Amanda Locke, who earned her fashion merchandising and design degree in 2016, served as president of Virginia Tech’s student fashion society, which organizes an annual runway show.
NOT JUST
WINDOW DRESSING
Amanda Locke, who earned her fashion merchandising and design degree in 2016, served as president of Virginia Tech’s student fashion society, which organizes an annual runway show.

IMAGE: JASON JONES

USA Today has ranked Virginia Tech as the nation’s best for majoring in family, consumer, and human sciences.

The ranking category spans all the majors in the Department of Apparel, Housing, and Resource Management: consumer studies, family and consumer sciences, fashion merchandising and design, property management, and residential environments and design.

“Our programs involve active learning,” says Julia Beamish, head of the department. “Classes are hands-on as well as foundational, and our students seem to revel in the experiential part of the curriculum.”

The consumer studies major prepares students to analyze issues from the perspectives of consumers, business, and the government, while the family and consumer sciences major prepares graduates to teach in the areas of financial security, housing, nutrition, and health and wellness.

In the fashion merchandising and design program—ranked among the best in the world—students supplement classroom learning with New York City internships or study in such fashion capitals as London, Paris, and Rome.

Property management majors learn the complexities of managing multimillion-dollar real estate investments.

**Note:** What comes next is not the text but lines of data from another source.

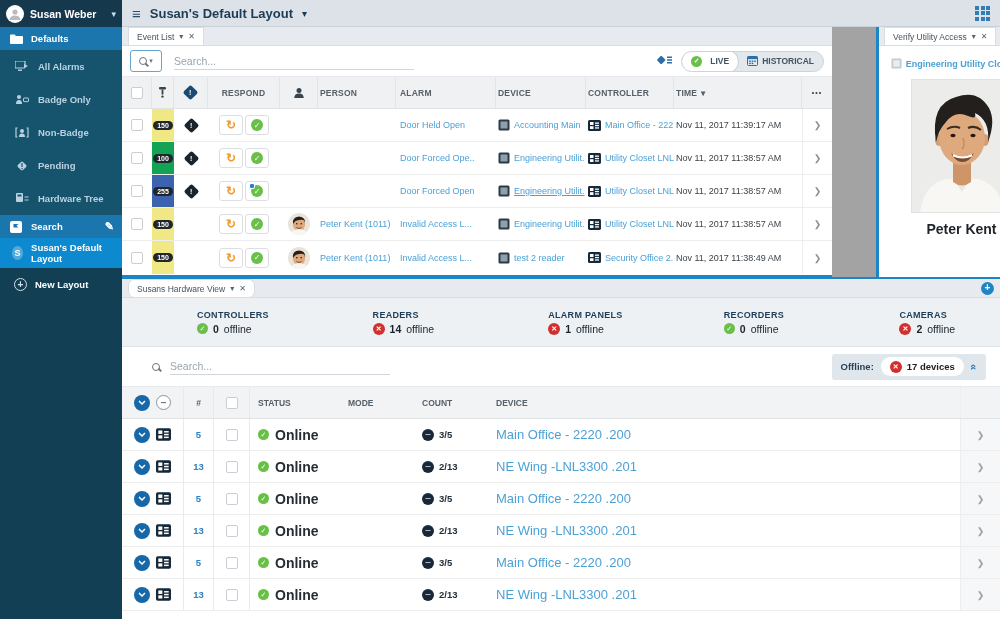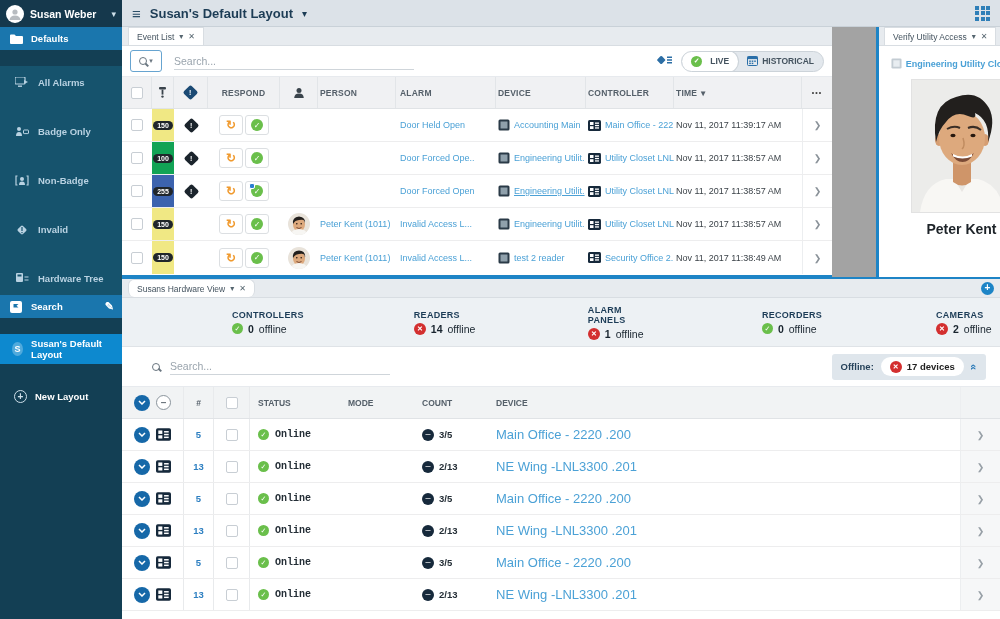--- a/index.html
+++ b/index.html
@@ -16,7 +16,7 @@
   .sgroup{height:23px;background:#1a76ad;display:flex;align-items:center;padding:0 8px;gap:7px;color:#fff;font-size:9.5px;font-weight:bold;}
   .sgroup .grow{flex:1;}
   .sitems{background:#16536d;}
-  .sitem{height:33px;display:flex;align-items:center;padding:0 8px 0 14px;gap:8px;color:#b9d2e2;font-size:9.5px;font-weight:bold;margin-top:16px;}
+  .sitem{height:33px;display:flex;align-items:center;padding:0 8px 0 14px;gap:8px;color:#b9d2e2;font-size:9.5px;font-weight:bold;}
   .sitem.sel{background:#0d89cf;color:#fff;height:30px;padding-left:12px;}
   .sicon{width:16px;display:flex;justify-content:center;flex:none;}
   .pencil{color:#fff;font-size:11px;}

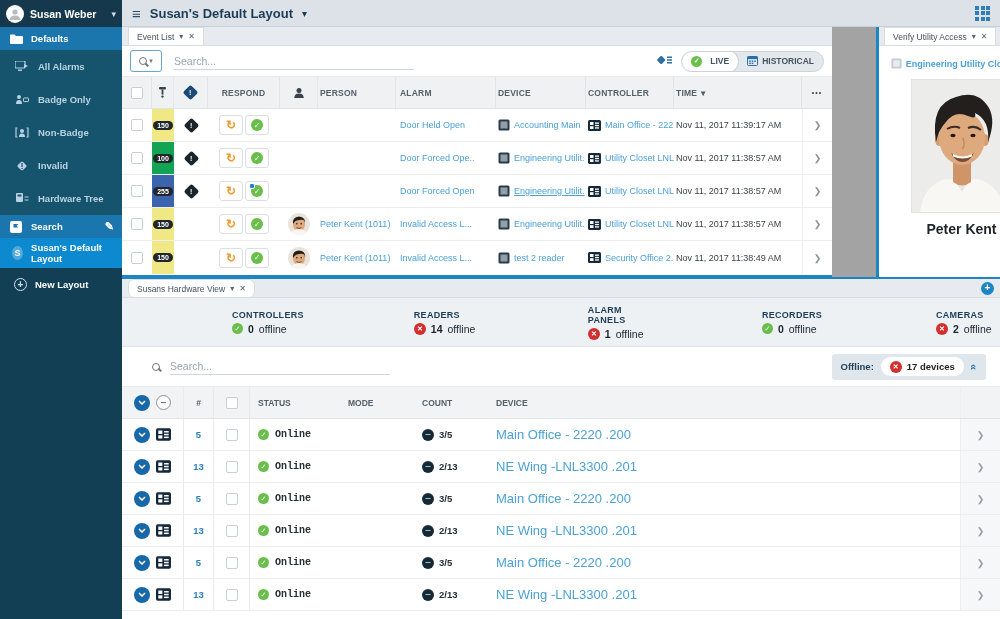--- a/index.html
+++ b/index.html
@@ -192,7 +192,7 @@
               <rect x="5.4" y="8" width="1.2" height="1.2" fill="#16536d"></rect>
             </svg>
         </span>
-        <span>Invalid</span>
+        <span>Pending</span>
       </div>
       <div class="sitem">
         <span class="sicon">

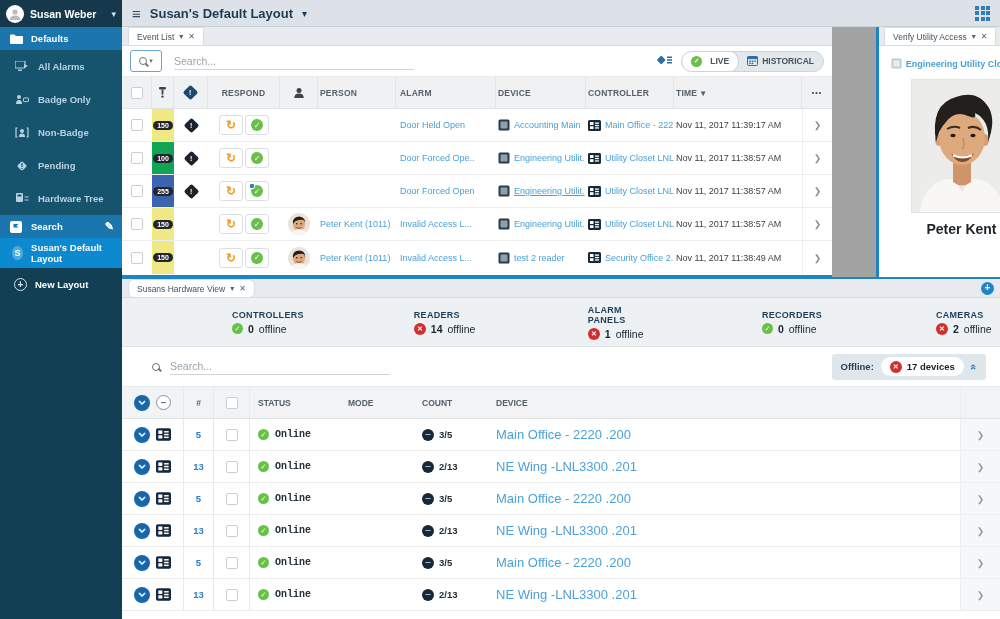--- a/index.html
+++ b/index.html
@@ -95,7 +95,7 @@
   
   .hw-panel{position:absolute;left:122px;top:277px;width:878px;height:342px;background:#fff;border-top:2px solid #1d84c6;}
   .hsummary{height:49px;background:#edf1f4;border-bottom:1px solid #dfe3e7;display:grid;grid-template-columns:repeat(5,1fr);align-items:center;}
-  .sumitem{padding-left:110px;}
+  .sumitem{padding-left:75px;}
   .sumlabel{font-size:9px;font-weight:bold;color:#1c3c57;letter-spacing:.3px;}
   .sumline{display:flex;align-items:center;gap:5px;margin-top:3px;}
   .sumcount{font-size:10.5px;font-weight:bold;color:#18242e;}

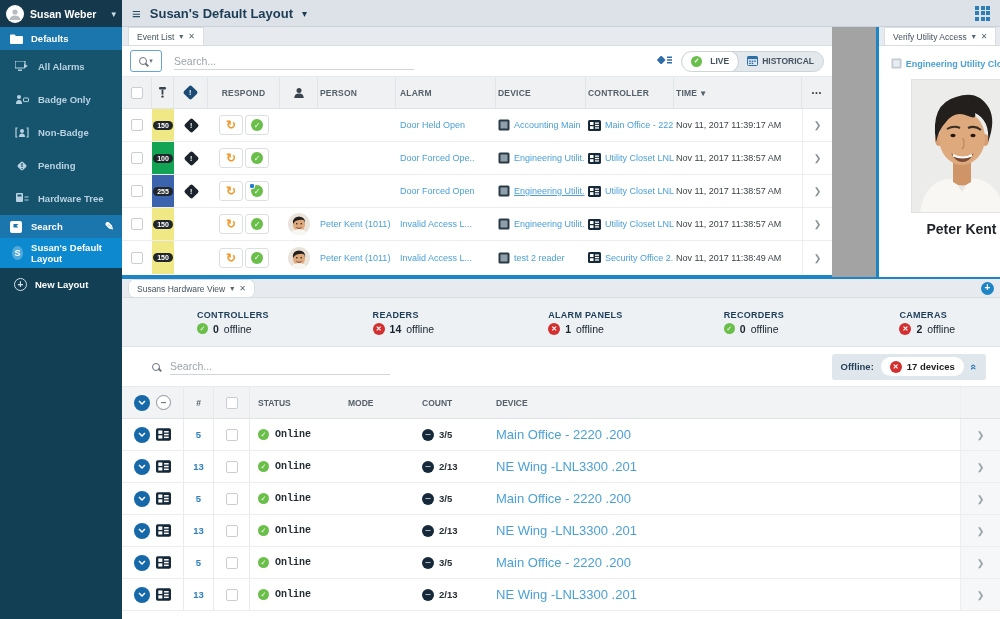--- a/index.html
+++ b/index.html
@@ -122,7 +122,7 @@
   .bluecirc svg{display:block;}
   .outlinecirc{width:15px;height:15px;border-radius:50%;border:1px solid #8a949c;color:#6a747c;font-size:10px;line-height:12px;display:flex;align-items:center;justify-content:center;background:#fff;}
   .numlink{color:#2d7fc1;font-size:9.5px;font-weight:bold;}
-  .onlinetxt{color:#242e36;font-size:10px;font-weight:bold;font-family:Liberation Mono, monospace;}
+  .onlinetxt{color:#242e36;font-size:14px;font-weight:bold;}
   .countcirc{width:12px;height:12px;border-radius:50%;background:#16293b;color:#fff;display:flex;align-items:center;justify-content:center;font-size:9px;line-height:9px;flex:none;}
   .counttxt{color:#242e36;font-size:9.5px;font-weight:bold;}
   .devlink{color:#4ba1d6;font-size:13px;}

Graduates of the program—the first of its kind in the nation—pursue careers in operations, marketing, development, and acquisition of multifamily and commercial properties.

Majors in residential environments and design learn to design, select, market, and manage residential spaces and products. Opportunities for hands-on learning include the Center for Real Life Kitchen Design, which allows students to learn not only new applications for products, materials, and technologies, but also universal accessibility standards.

The department has long held a national reputation for excellence. USA Today named the program first in 2015 as well. “Our programs are comprehensive but at the same time professionally driven, which means our students have no trouble securing jobs,” Beamish says. “Our students are broadly and deeply trained to respond to a fast-changing world.”